_Data listing_.
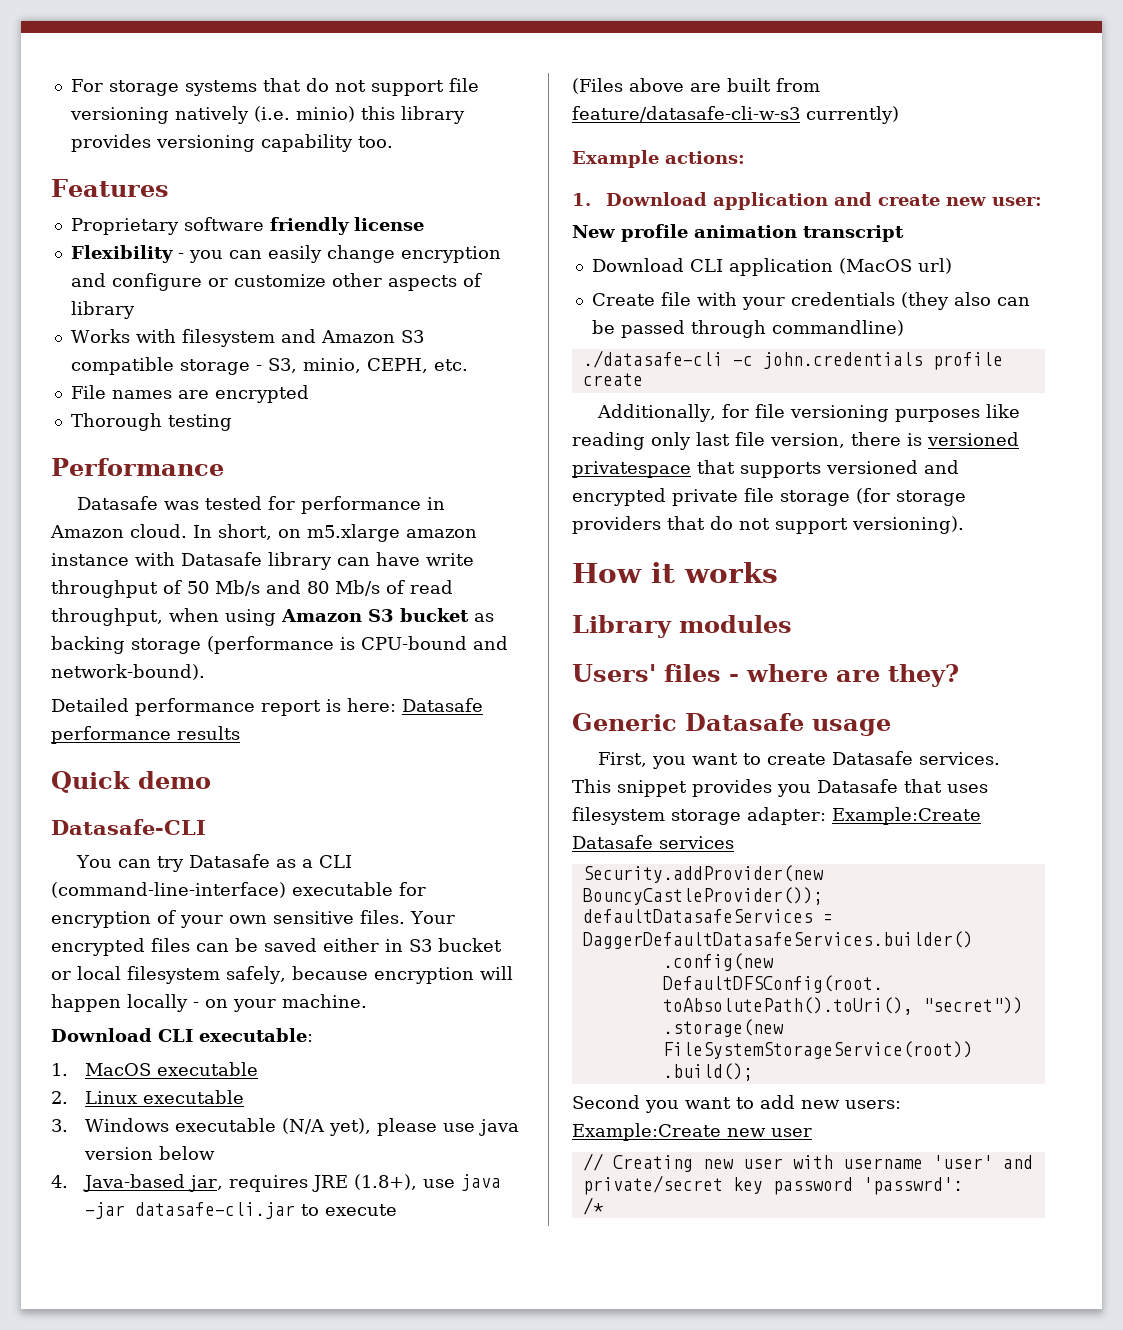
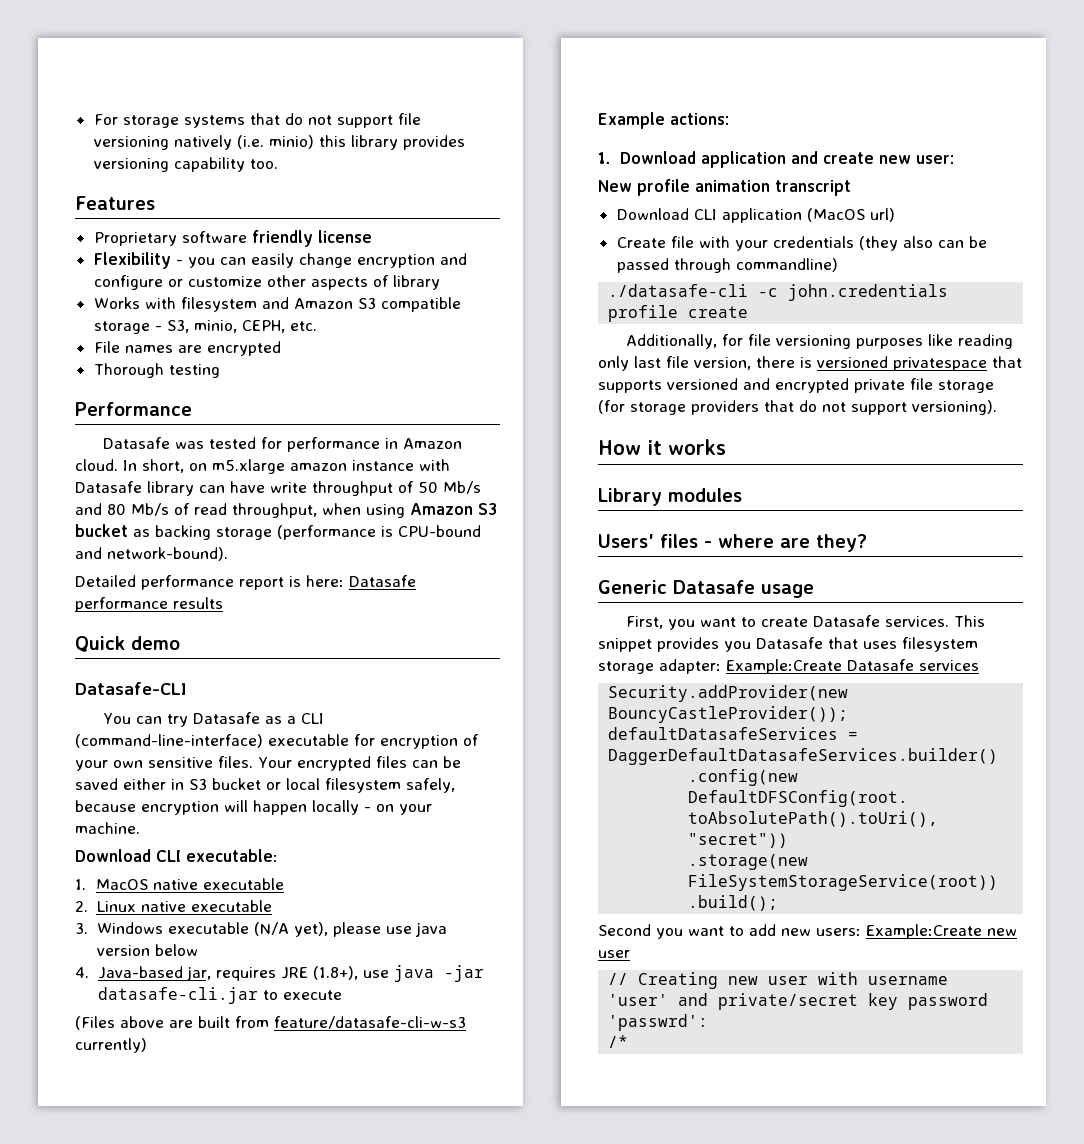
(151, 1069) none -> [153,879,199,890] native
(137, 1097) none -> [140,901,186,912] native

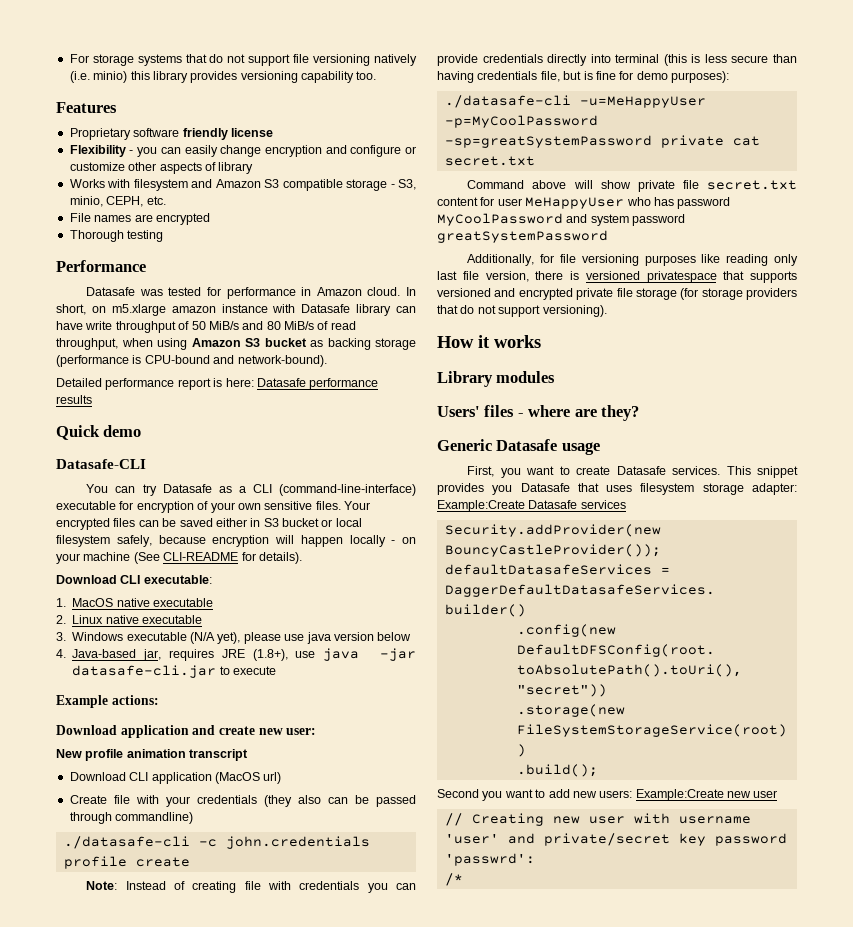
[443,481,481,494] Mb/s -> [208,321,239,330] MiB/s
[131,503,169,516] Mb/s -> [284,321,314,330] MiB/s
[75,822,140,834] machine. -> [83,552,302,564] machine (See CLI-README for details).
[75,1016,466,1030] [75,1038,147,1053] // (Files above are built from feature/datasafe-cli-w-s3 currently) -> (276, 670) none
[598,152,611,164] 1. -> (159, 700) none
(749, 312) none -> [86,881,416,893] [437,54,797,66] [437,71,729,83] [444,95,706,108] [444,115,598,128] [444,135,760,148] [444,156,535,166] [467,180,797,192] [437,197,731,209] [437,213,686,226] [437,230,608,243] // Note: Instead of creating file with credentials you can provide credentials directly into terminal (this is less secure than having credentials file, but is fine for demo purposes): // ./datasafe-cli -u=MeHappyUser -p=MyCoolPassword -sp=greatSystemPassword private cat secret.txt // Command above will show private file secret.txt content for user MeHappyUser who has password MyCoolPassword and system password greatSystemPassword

* * *

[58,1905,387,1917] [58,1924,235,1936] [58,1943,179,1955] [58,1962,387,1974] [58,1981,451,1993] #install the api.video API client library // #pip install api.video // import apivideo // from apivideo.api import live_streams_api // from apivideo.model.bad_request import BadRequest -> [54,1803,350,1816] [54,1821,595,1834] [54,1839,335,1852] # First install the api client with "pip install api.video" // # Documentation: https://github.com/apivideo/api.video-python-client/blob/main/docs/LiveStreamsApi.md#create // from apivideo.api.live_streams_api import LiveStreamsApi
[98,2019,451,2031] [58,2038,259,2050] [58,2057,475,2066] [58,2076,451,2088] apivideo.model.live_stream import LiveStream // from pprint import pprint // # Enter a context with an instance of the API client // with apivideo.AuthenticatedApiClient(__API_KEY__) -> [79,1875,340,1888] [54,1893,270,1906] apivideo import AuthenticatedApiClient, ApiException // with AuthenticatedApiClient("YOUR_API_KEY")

--

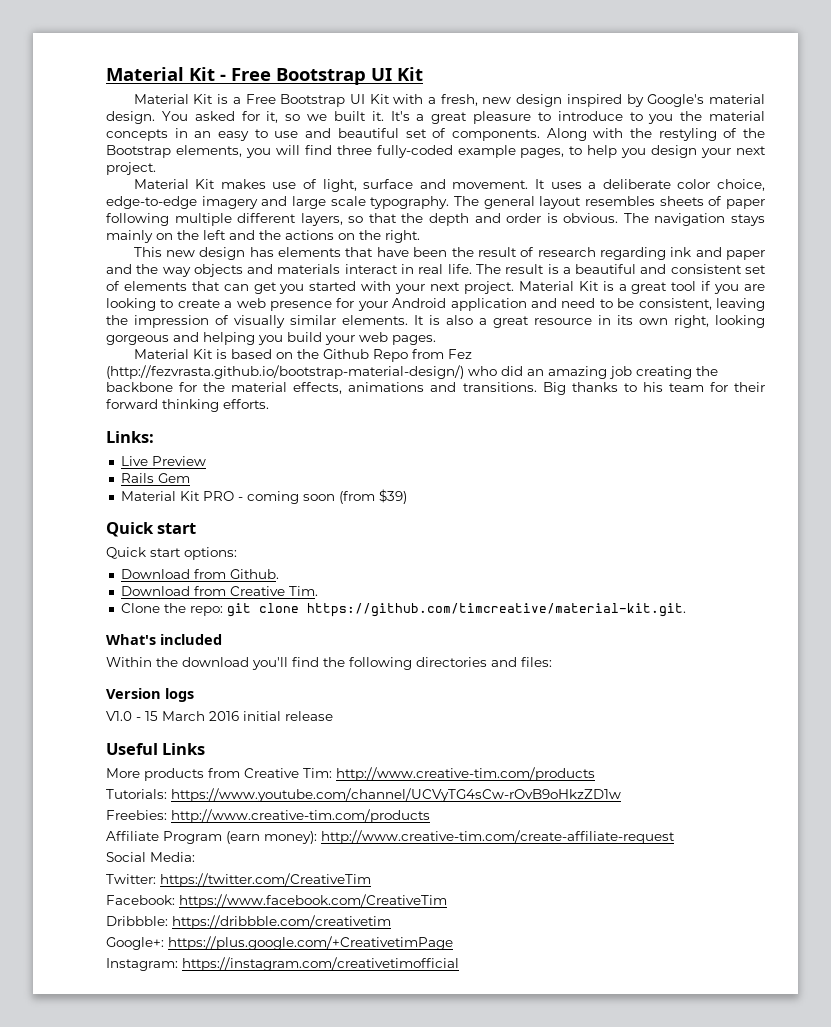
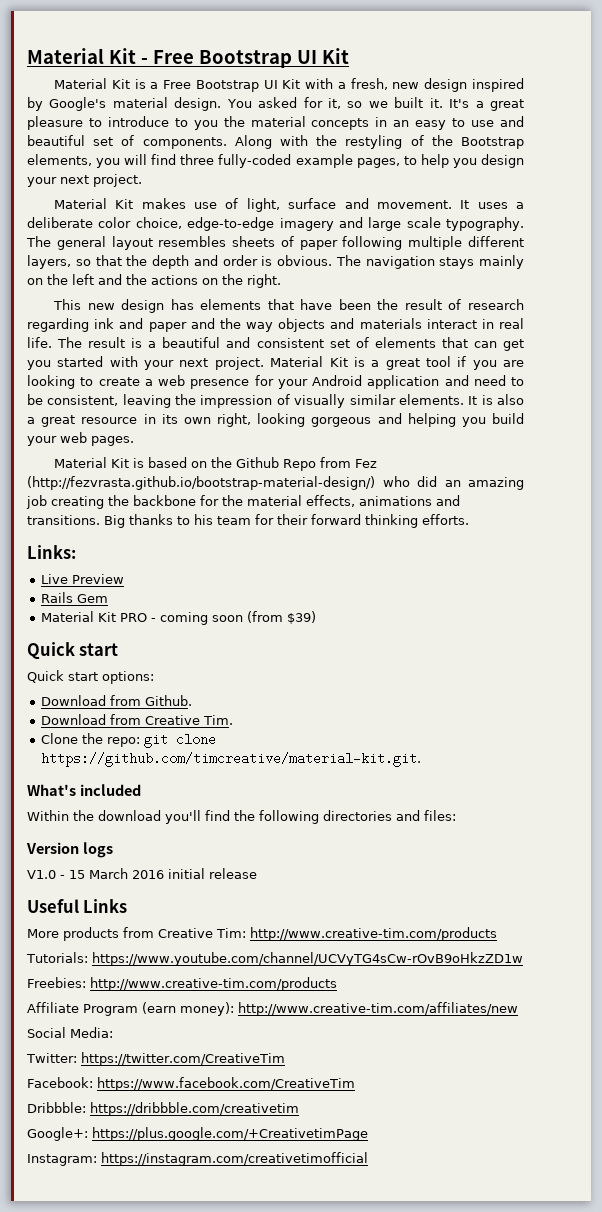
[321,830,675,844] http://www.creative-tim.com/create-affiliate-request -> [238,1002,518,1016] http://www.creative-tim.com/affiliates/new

_Your objective_.
Where the string "apivideo" turns up in a line of the data above, copy that whole line.

_Exercise answer_.
[58,1905,387,1917] [58,1924,235,1936] [58,1943,179,1955] [58,1962,387,1974] [58,1981,451,1993] #install the api.video API client library // #pip install api.video // import apivideo // from apivideo.api import live_streams_api // from apivideo.model.bad_request import BadRequest -> [54,1803,350,1816] [54,1821,595,1834] [54,1839,335,1852] # First install the api client with "pip install api.video" // # Documentation: https://github.com/apivideo/api.video-python-client/blob/main/docs/LiveStreamsApi.md#create // from apivideo.api.live_streams_api import LiveStreamsApi
[98,2019,451,2031] [58,2038,259,2050] [58,2057,475,2066] [58,2076,451,2088] apivideo.model.live_stream import LiveStream // from pprint import pprint // # Enter a context with an instance of the API client // with apivideo.AuthenticatedApiClient(__API_KEY__) -> [79,1875,340,1888] [54,1893,270,1906] apivideo import AuthenticatedApiClient, ApiException // with AuthenticatedApiClient("YOUR_API_KEY")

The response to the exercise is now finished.